Change listing data:
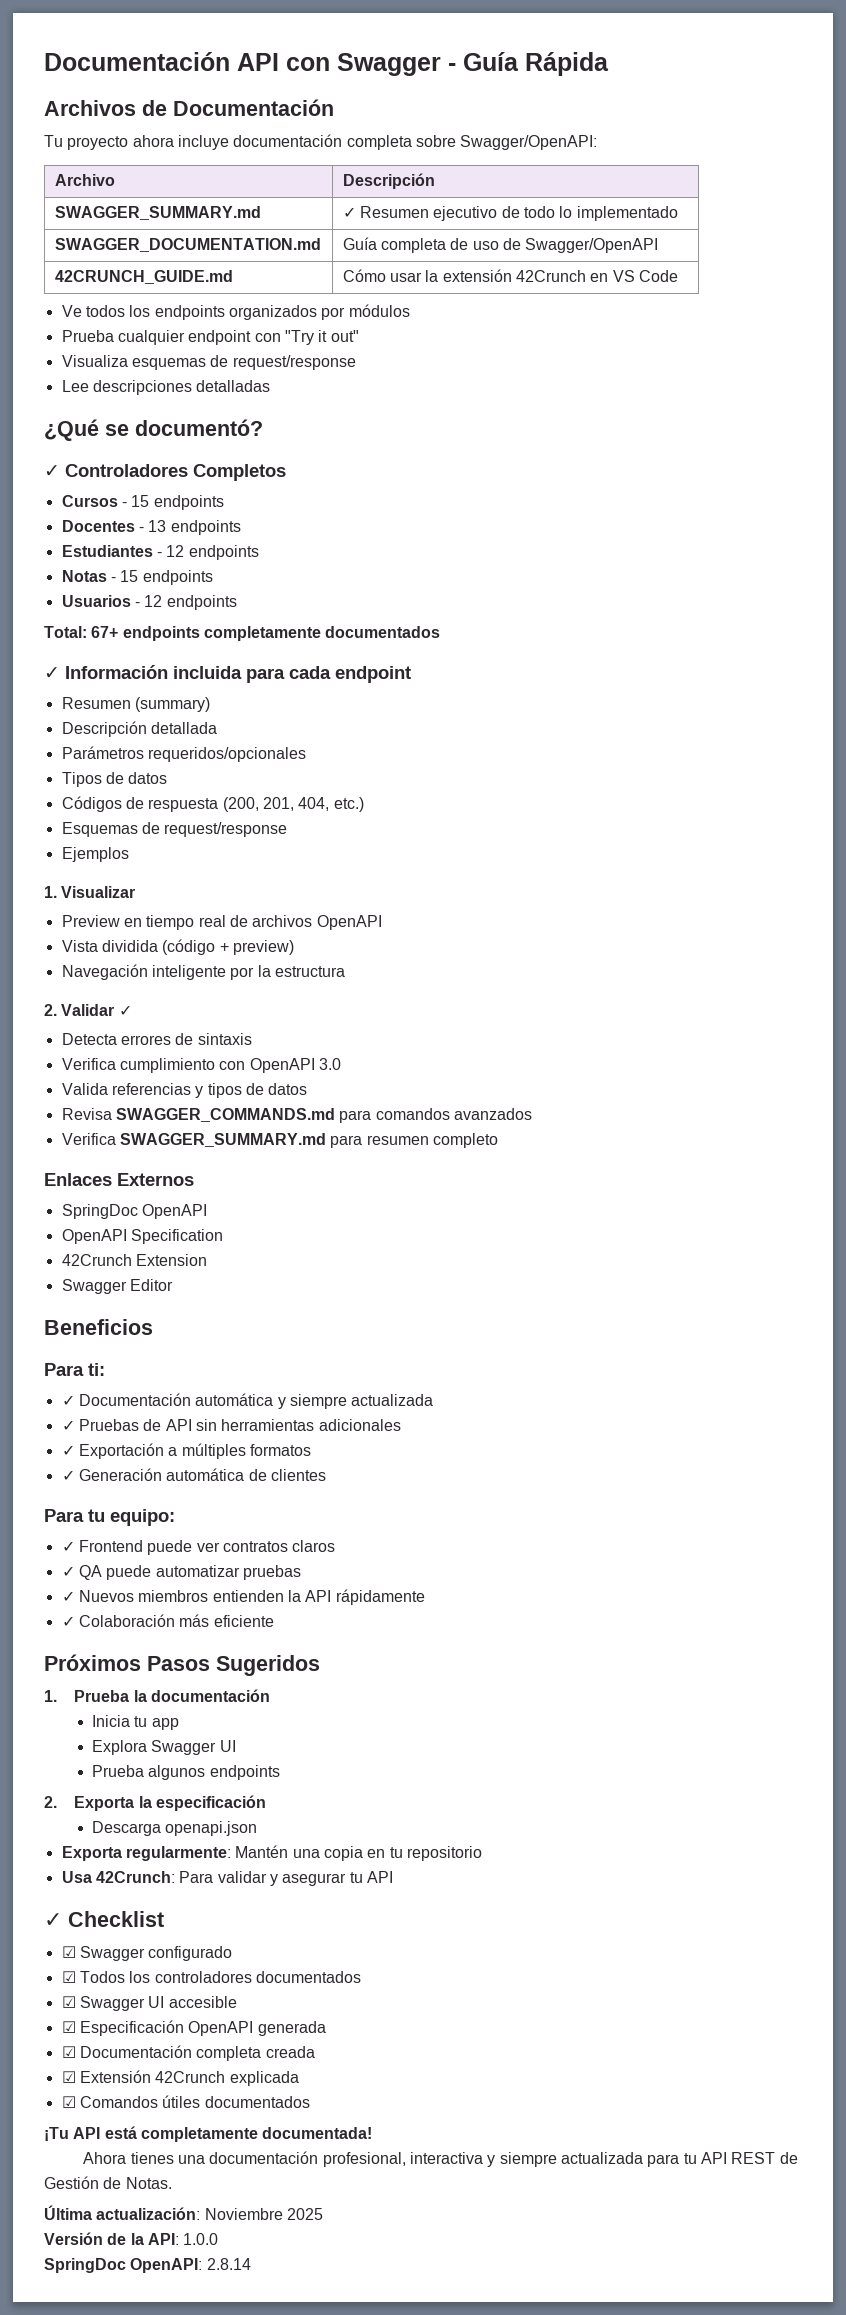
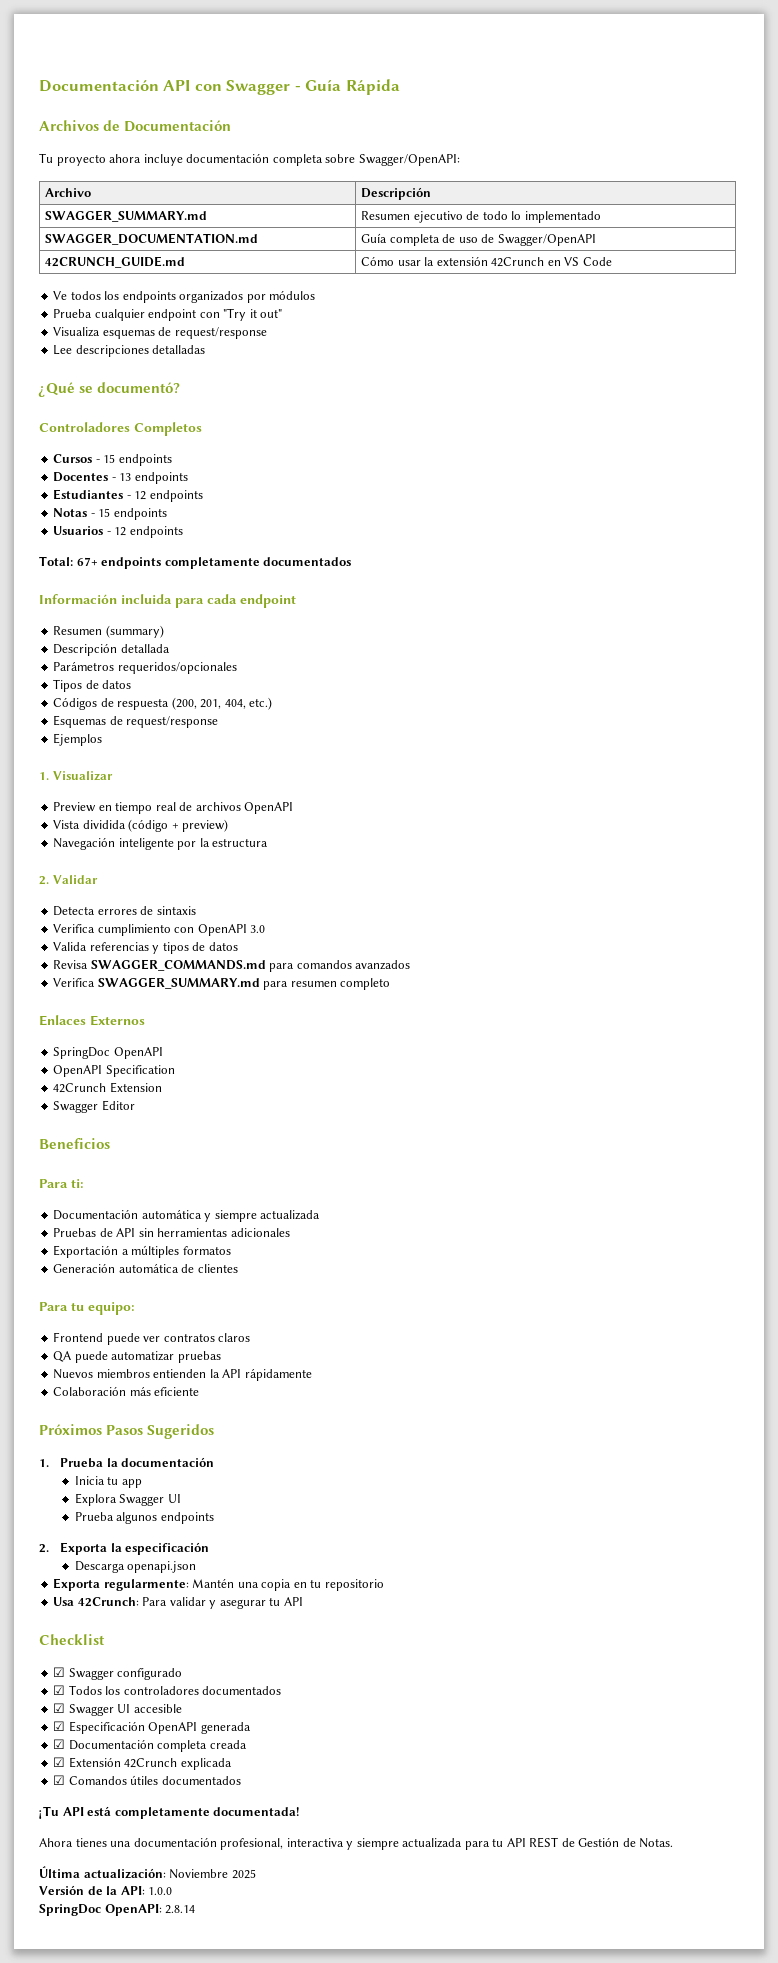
- SWAGGER_SUMMARY.md | ✓ Resumen ejecutivo de todo lo implementado
+ SWAGGER_SUMMARY.md | Resumen ejecutivo de todo lo implementado
- ✓ Controladores Completos
+ Controladores Completos
- ✓ Información incluida para cada endpoint
+ Información incluida para cada endpoint
- 2. Validar ✓
+ 2. Validar
- ✓ Documentación automática y siempre actualizada
+ Documentación automática y siempre actualizada
- ✓ Pruebas de API sin herramientas adicionales
+ Pruebas de API sin herramientas adicionales
- ✓ Exportación a múltiples formatos
+ Exportación a múltiples formatos
- ✓ Generación automática de clientes
+ Generación automática de clientes
- ✓ Frontend puede ver contratos claros
+ Frontend puede ver contratos claros
- ✓ QA puede automatizar pruebas
+ QA puede automatizar pruebas
- ✓ Nuevos miembros entienden la API rápidamente
+ Nuevos miembros entienden la API rápidamente
- ✓ Colaboración más eficiente
+ Colaboración más eficiente
- ✓ Checklist
+ Checklist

What you are asked to do:
Would you output, from the records above, exactly the run of lines that starts at the line containing "- ✓ Pruebas" and ends at the line containing "- ✓ Checklist", and only that run?

Exercise result:
- ✓ Pruebas de API sin herramientas adicionales
+ Pruebas de API sin herramientas adicionales
- ✓ Exportación a múltiples formatos
+ Exportación a múltiples formatos
- ✓ Generación automática de clientes
+ Generación automática de clientes
- ✓ Frontend puede ver contratos claros
+ Frontend puede ver contratos claros
- ✓ QA puede automatizar pruebas
+ QA puede automatizar pruebas
- ✓ Nuevos miembros entienden la API rápidamente
+ Nuevos miembros entienden la API rápidamente
- ✓ Colaboración más eficiente
+ Colaboración más eficiente
- ✓ Checklist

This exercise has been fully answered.